Michel Gaillot, philosophe et critique d’arts

2014

 

  « Das Schloss » (le Château), à savoir cette grande demeure familiale lorraine où Sara Imloul a passé une bonne partie de son enfance et où elle a précisément réalisé ce projet, c'est là - comme le titre de cet ouvrage nous invite déjà à le penser - le sujet principal de ce travail photographique. Et pourtant, force est de constater qu’on ne l'aperçoit paradoxalement ici dans aucune des photos de cette série qui lui est pourtant entièrement consacrée. 

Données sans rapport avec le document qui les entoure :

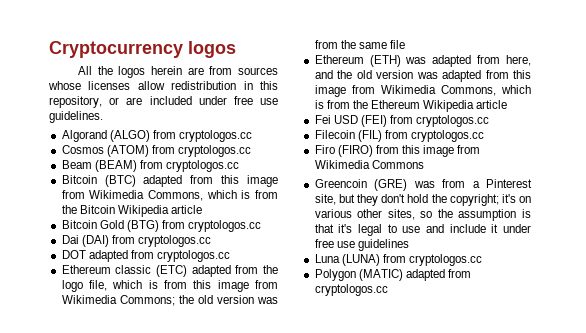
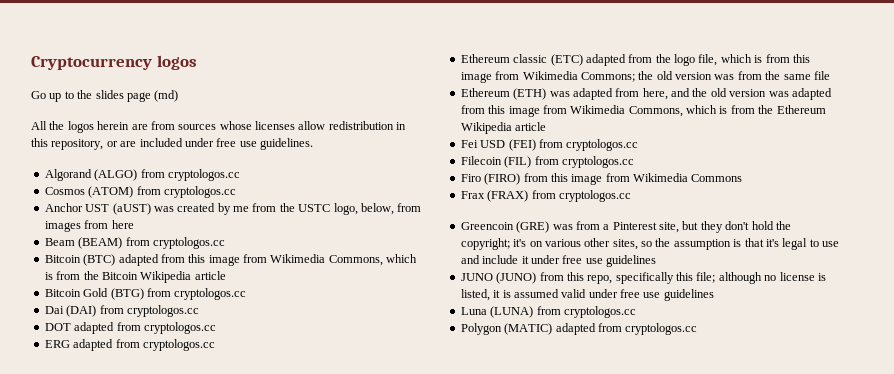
(236, 49) none -> [31,90,179,102] // Go up to the slides page (md)
(251, 151) none -> [44,203,422,215] [44,220,134,232] // Anchor UST (aUST) was created by me from the USTC logo, below, from images from here
(230, 256) none -> [44,339,215,351] // ERG adapted from cryptologos.cc
(424, 164) none -> [460,190,631,202] // Frax (FRAX) from cryptologos.cc
(409, 245) none -> [460,272,826,284] [460,289,714,301] // JUNO (JUNO) from this repo, specifically this file; although no license is listed, it is assumed valid under free use guidelines

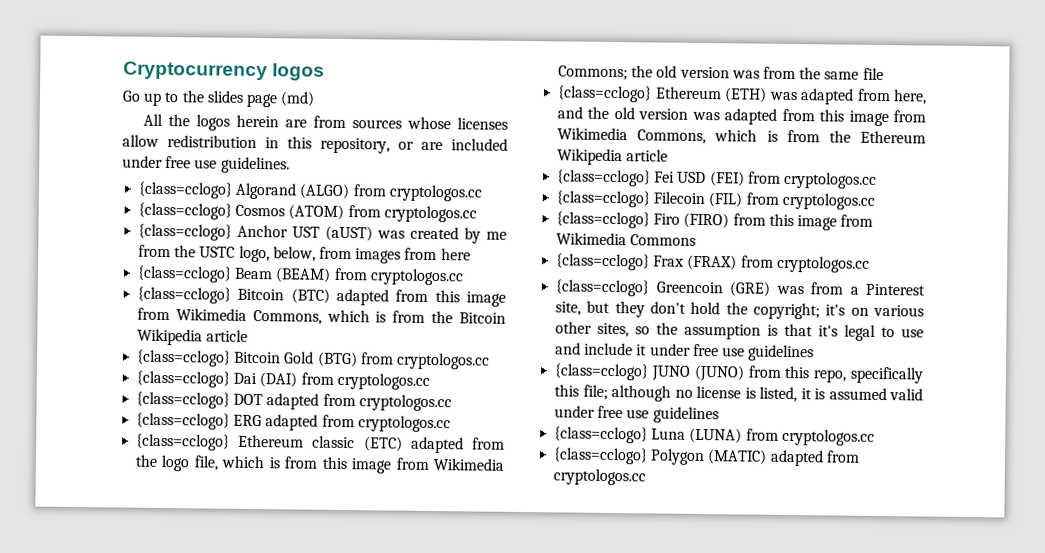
(313, 144) none -> [138,181,234,199] {class=cclogo}
(240, 175) none -> [138,202,233,220] {class=cclogo}
(236, 192) none -> [138,223,233,241] {class=cclogo}
(134, 224) none -> [137,265,233,283] {class=cclogo}
(225, 243) none -> [137,286,232,304] {class=cclogo}
(226, 275) none -> [136,349,232,367] {class=cclogo}
(247, 294) none -> [136,370,231,388] {class=cclogo}
(199, 311) none -> [136,391,231,409] {class=cclogo}
(216, 328) none -> [136,412,231,430] {class=cclogo}
(215, 345) none -> [136,433,231,451] {class=cclogo}
(830, 75) none -> [557,85,653,103] {class=cclogo}
(547, 126) none -> [557,169,652,187] {class=cclogo}
(639, 145) none -> [556,190,651,208] {class=cclogo}
(634, 162) none -> [556,211,651,229] {class=cclogo}
(743, 178) none -> [556,253,651,271] {class=cclogo}
(631, 196) none -> [555,279,650,297] {class=cclogo}
(656, 261) none -> [554,363,650,381] {class=cclogo}
(714, 295) none -> [554,426,649,444] {class=cclogo}
(636, 312) none -> [553,447,649,465] {class=cclogo}

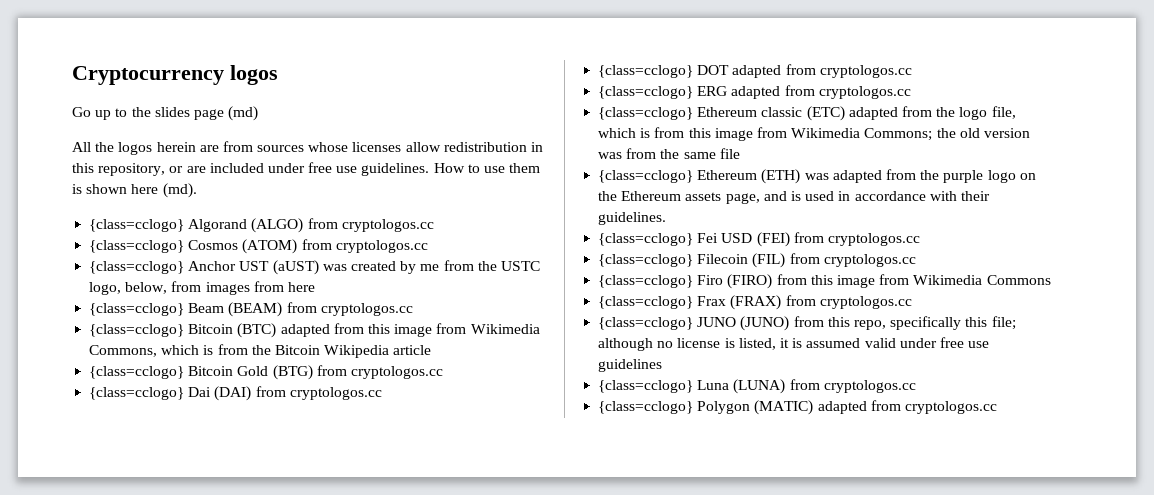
(290, 165) none -> [433,163,541,173] [72,183,197,198] How to use them is shown here (md).
[893,89,927,105] [557,106,926,127] [557,127,926,145] [557,148,669,166] here, and the old version was adapted from this image from Wikimedia Commons, which is from the Ethereum Wikipedia article -> [920,170,1036,183] [598,191,990,204] [598,212,667,225] the purple logo on the Ethereum assets page, and is used in accordance with their guidelines.
[555,279,925,297] [555,300,924,320] [555,321,924,341] [555,342,815,362] // {class=cclogo} Greencoin (GRE) was from a Pinterest site, but they don't hold the copyright; it's on various other sites, so the assumption is that it's legal to use and include it under free use guidelines -> (912, 302) none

  Mais ce paradoxe n'est à vrai dire qu'apparent, car plus que de son enveloppe extérieure ou de sa matérialité architecturale objective, ce qui est en jeu ici, tel que l'artiste s'emploie à le restituer dans la mise en scène ou dans les compositions de ses différents clichés, c'est la dimension subjective vécue par elle de cet espace, où plusieurs générations se sont croisées et y ont composées une existence commune. C'est ainsi que l'ensemble des photos présentées ici dresse en quelque sorte un portrait en creux de ce lieu, véritable espace de co-habitation, de croisements et d'échanges, c'est-à-dire de co-espacements existentiels de ces générations, dont nous voyons précisément, ça et là mis en scène sur ces différents clichés, les différents acteurs. Si bien qu'avec ce lieu qui emblématiquement fait lien, qui est l'espacement même de ce lien, ce qui prime, tel en tout cas que cela nous est ici présenté, c'est d'abord et avant tout, entre documentaire et fiction, sa dimension co-existentielle. Ou dit autrement - dans une approche représentative telle que le réel et l’imaginaire cessent ainsi de s’y exclure et de s’y opposer - la cristallisation fantasmagorique et symbolique, onirique et poétique, des multiples expériences qu'elle y a vécue jusqu'à ce jour. 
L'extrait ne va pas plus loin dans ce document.